What lines of the listing include the string "align"? Show them all.

■ **Stored data**
=== Begin Enclosure ===
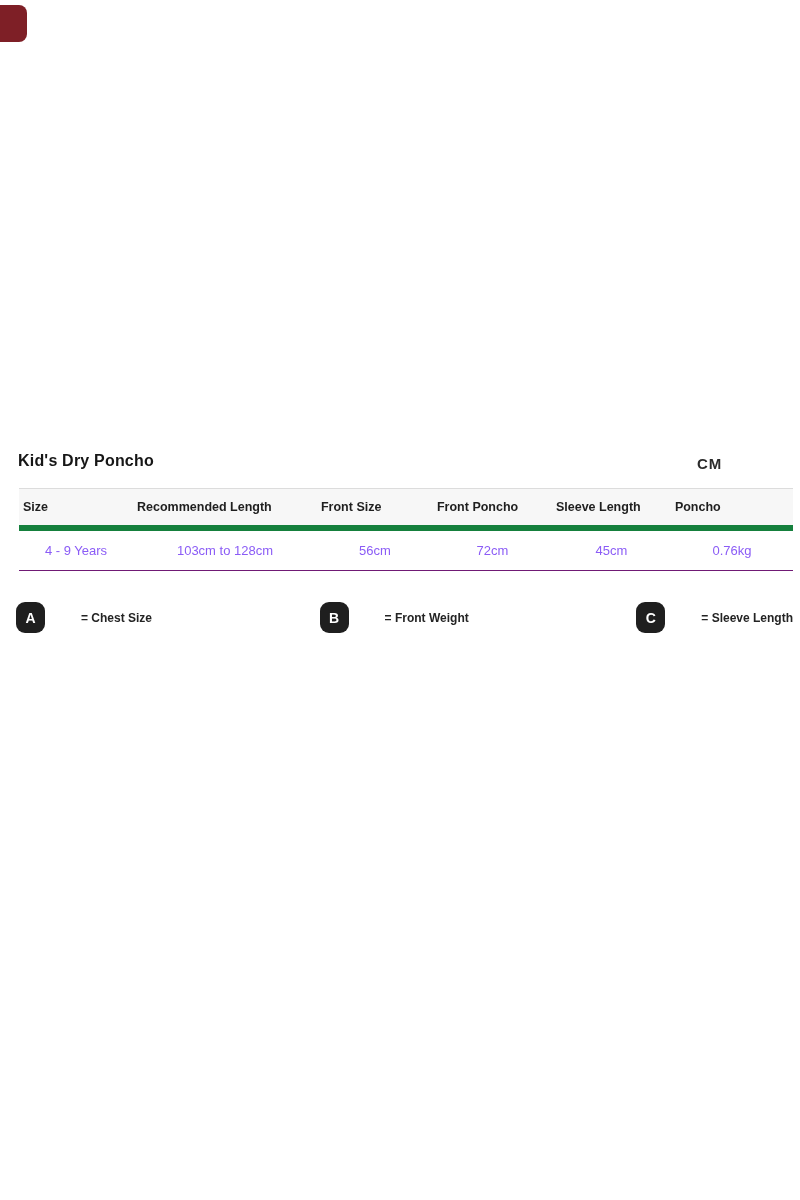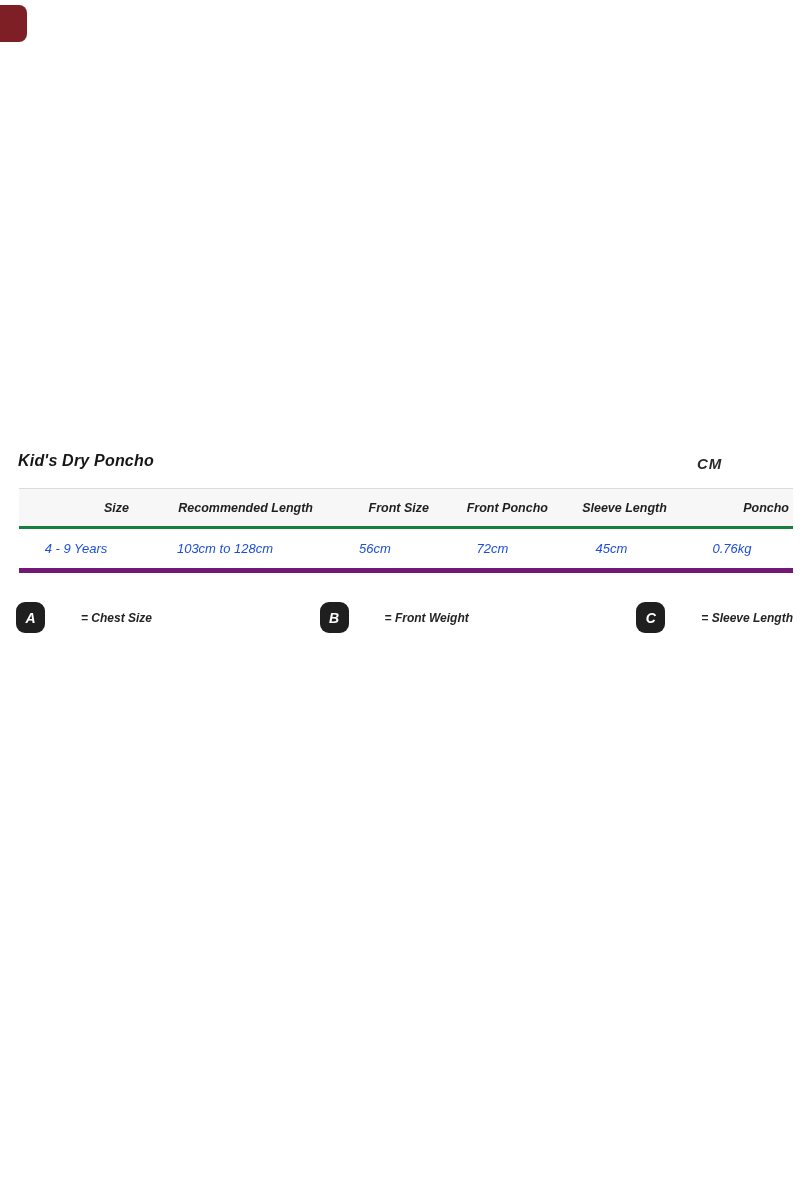--- a/index.html
+++ b/index.html
@@ -7,21 +7,20 @@
     padding: 0;
     background: #ffffff;
     font-family: "Liberation Sans", sans-serif;
   }
   .page {
     position: relative;
     width: 800px;
     height: 1200px;
     background: #ffffff;
     overflow: hidden;
-    font-style: italic;
   }
   
   .corner-block {
     position: absolute;
     left: 0;
     top: 5px;
     width: 27px;
     height: 37px;
     background: #7e1f26;
     border-radius: 0 8px 8px 0;
@@ -53,36 +52,36 @@
     width: 774px;
     border-collapse: collapse;
     table-layout: fixed;
   }
   table.size-table thead tr {
     height: 39px;
     background: #f7f7f7;
   }
   table.size-table thead tr th {
     border-top: 1px solid #dcdcdc;
-    border-bottom: 3px solid #15803d;
+    border-bottom: 6px solid #15803d;
     font-size: 12.5px;
     font-weight: 700;
     color: #1f1f1f;
-    text-align: right;
+    text-align: left;
     padding: 0 4px;
   }
   table.size-table tbody tr {
     height: 43px;
     background: #ffffff;
   }
   table.size-table tbody tr td {
-    border-bottom: 5px solid #701a75;
+    border-bottom: 1px solid #701a75;
     font-size: 13px;
     font-weight: 400;
-    color: #1d4ed8;
+    color: #8b5cf6;
     text-align: center;
     padding: 0 4px;
   }
   .legend {
     position: absolute;
     left: 16px;
     top: 602px;
     width: 777px;
     display: flex;
     justify-content: space-between;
=== End Enclosure ===
■ **Task solution**
-    text-align: right;
+    text-align: left;
     text-align: center;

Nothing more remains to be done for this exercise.